Inconsistent results of MIP calculation and community minimum growth requirement

EmmettPeng commented 2 years ago

Hi Daniel,

I have been doing my research with SMETANA as an important tool for deciding the potential metabolic cooperation between species. From Zelezniak's paper, I learned the MIP value is decided by "community minimum growth requirement". This minimum requirement is also important for my work. So I did some modifications to your smetana code and make the metabolites manifest in the output.

In this previous issue page https://github.com/cdanielmachado/smetana/issues/10 you have mentioned that MIP value might be different for the same input. In fact, the "minimum requirement" also changed (as I observed), and that explains the change of MIP. But it does not make sense because when given a community with several GSMs, the metabolites should directly decide the minimum requirement and MIP. However, they become inconsistent between different runs.

Your explanation would be greatly appreciated if you have any! Thank you!

Emmett

franciscozorrilla commented 1 month ago

Hi Emmett, I am not the developer but I use SMETANA quite a bit as well. Regarding the inconsistencies that you are seeing, this likely has to do with the fact that there might be multiple alternative solutions to the minimal medium calculation in the non-interacting community, which would then affect the final MIP number. When you compare the metabolites across your outputs, are the results very different or is it small differences? Also, would be cool to see the modifications you made to SMETANA, are the available somewhere on github?

EmmettPeng commented 1 month ago

Hi Francisco,

I agree with the guess that the alternative minimal requirement caused the inconsistency of smetana global score.

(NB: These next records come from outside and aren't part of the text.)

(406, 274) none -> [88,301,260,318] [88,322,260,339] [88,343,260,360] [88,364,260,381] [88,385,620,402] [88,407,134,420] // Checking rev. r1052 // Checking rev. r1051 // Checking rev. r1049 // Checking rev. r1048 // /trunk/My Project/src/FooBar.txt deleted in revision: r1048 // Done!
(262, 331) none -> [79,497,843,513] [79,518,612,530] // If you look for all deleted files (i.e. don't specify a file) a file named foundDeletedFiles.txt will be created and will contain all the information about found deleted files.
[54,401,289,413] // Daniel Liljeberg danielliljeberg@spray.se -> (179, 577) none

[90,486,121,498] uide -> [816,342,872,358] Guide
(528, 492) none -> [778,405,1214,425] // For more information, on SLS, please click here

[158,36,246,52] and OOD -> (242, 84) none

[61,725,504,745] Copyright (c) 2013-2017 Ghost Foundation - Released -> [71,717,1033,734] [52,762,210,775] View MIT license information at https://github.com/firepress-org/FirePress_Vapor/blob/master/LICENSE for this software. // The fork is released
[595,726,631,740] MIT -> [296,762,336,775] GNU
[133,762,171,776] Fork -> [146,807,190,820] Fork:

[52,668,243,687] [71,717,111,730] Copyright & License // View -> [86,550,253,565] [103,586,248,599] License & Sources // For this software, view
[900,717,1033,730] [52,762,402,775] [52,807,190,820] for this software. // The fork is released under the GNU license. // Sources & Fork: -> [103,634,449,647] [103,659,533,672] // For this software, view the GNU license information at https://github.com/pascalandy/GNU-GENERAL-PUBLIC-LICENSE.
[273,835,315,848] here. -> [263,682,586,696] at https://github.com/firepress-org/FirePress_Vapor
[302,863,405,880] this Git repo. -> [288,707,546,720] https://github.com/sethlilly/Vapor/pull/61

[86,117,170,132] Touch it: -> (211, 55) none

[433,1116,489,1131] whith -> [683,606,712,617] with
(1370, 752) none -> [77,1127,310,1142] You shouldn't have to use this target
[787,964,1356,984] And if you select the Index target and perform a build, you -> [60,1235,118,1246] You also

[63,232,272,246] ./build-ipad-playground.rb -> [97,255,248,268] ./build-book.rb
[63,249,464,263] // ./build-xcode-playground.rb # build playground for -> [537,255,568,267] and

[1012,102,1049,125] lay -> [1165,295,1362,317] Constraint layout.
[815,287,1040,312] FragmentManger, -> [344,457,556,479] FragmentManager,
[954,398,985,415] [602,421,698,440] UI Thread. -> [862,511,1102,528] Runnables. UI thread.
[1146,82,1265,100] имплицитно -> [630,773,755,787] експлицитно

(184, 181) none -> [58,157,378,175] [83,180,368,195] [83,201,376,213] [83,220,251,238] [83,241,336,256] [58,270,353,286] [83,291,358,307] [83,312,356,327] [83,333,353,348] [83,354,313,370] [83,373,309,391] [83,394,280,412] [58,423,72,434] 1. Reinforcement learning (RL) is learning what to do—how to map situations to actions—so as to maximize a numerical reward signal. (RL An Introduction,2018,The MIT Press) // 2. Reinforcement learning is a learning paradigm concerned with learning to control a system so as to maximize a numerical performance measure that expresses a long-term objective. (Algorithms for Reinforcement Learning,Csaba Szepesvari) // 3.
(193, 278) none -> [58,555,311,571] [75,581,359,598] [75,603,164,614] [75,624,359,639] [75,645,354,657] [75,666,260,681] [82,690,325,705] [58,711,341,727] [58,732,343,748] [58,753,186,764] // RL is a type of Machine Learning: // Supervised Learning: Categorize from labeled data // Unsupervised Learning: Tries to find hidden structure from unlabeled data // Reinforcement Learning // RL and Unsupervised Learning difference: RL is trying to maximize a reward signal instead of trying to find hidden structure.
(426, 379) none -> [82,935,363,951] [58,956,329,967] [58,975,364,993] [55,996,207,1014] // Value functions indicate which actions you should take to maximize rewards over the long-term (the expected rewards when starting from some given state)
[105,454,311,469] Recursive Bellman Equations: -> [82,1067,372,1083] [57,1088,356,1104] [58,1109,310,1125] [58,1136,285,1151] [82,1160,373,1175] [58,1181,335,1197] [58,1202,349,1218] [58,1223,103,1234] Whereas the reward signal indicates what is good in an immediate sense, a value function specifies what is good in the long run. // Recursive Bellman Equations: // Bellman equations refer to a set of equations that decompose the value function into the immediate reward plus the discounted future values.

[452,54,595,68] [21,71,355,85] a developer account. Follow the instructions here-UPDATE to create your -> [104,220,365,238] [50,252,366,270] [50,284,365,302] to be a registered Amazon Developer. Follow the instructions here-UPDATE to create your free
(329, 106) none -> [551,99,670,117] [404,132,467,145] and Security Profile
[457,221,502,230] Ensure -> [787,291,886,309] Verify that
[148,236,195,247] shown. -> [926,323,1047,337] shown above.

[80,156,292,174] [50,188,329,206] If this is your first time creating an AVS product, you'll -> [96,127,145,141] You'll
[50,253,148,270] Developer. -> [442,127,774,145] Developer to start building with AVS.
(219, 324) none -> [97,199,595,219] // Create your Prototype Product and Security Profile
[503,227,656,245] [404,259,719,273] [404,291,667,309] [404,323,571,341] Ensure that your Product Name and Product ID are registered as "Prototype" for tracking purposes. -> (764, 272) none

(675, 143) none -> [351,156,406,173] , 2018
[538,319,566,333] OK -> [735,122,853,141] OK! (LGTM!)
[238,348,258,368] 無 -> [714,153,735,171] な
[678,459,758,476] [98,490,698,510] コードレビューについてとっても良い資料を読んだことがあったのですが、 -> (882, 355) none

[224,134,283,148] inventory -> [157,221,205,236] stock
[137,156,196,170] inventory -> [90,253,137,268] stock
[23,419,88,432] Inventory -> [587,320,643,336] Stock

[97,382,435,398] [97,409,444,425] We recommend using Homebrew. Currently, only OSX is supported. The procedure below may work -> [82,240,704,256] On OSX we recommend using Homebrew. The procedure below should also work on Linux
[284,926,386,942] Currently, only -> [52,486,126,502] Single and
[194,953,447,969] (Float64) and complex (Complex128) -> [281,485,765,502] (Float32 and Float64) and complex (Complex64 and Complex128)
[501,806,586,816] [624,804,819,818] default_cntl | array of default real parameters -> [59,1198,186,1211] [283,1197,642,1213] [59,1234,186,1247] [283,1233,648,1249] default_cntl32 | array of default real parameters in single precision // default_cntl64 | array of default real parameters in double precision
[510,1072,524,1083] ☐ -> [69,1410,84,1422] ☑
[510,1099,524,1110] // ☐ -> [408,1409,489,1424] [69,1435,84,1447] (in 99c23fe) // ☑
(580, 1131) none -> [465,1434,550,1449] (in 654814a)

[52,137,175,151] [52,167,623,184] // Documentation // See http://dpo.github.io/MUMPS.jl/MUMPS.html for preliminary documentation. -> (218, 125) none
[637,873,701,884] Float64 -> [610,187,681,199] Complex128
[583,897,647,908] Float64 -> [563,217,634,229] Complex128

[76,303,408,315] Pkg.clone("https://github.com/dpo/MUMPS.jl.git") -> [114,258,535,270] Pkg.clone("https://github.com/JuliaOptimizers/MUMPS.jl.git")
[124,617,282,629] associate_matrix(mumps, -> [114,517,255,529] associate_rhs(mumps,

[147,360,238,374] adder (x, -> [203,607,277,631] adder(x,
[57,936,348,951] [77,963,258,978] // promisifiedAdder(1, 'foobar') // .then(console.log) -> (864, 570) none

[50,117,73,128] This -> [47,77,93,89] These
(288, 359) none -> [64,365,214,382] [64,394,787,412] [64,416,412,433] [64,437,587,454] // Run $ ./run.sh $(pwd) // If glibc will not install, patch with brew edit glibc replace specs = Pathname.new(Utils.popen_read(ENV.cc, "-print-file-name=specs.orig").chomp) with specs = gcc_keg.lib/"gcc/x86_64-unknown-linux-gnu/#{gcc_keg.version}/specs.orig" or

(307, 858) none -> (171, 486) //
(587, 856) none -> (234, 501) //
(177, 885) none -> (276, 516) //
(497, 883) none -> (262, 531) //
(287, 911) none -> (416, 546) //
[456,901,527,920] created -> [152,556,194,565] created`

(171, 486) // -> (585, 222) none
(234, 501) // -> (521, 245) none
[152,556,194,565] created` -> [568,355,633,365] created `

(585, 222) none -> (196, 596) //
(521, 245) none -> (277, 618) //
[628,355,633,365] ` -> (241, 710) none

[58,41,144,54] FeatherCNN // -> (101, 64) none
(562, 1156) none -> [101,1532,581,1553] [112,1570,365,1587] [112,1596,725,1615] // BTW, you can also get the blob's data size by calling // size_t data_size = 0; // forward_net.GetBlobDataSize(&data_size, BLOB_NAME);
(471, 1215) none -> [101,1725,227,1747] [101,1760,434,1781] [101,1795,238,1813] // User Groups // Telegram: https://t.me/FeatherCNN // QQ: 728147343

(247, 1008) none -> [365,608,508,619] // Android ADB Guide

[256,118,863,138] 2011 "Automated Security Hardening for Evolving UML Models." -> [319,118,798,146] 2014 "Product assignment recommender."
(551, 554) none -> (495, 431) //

And yes, I simply added some lines in interface.py in smetana to show the minimal requirement.

Function def run_global()

def run_global(comm_id, community, organisms, medium_id, excluded_mets, env, verbose, min_mol_weight, use_lp, debug):
    global_data = []
    debug_data = []

    if verbose:
        print('Running MIP for community {} on medium {}...'.format(comm_id, medium_id))

    mip, extras, metabolites = mip_score(community, environment=env, verbose=verbose,
                            min_mol_weight=min_mol_weight, use_lp=use_lp, exclude=excluded_mets)
    metabolites_str = ''
    for i in metabolites:
        metabolites_str = metabolites_str + ', ' + i
    metabolites_str = metabolites_str[2:]
    if mip is None:
        mip = 'n/a'

    if debug and extras is not None:
        mip_ni = ','.join(sorted(extras['noninteracting_medium']))
        mip_i = ','.join(sorted(extras['interacting_medium']))
        debug_data.append((comm_id, medium_id, 'mip', 'ni', mip_ni))
        debug_data.append((comm_id, medium_id, 'mip', 'i', mip_i))

    if verbose:
        print('Running MRO for community {} on medium {}...'.format(comm_id, medium_id))

    mro, extras = mro_score(community, environment=env, verbose=verbose,
                            min_mol_weight=min_mol_weight, use_lp=use_lp, exclude=excluded_mets)

    if mro is None:
        mro = 'n/a'

    if debug and extras is not None:
        comm_medium = ','.join(sorted(extras['community_medium']))
        debug_data.append((comm_id, medium_id, 'mro', 'community', comm_medium))
        for org, values in extras['individual_media'].items():
            org_medium = ','.join(sorted(values))
            debug_data.append((comm_id, medium_id, 'mro', org, org_medium))

    global_data.append((comm_id, medium_id, len(organisms), mip, mro, metabolites_str))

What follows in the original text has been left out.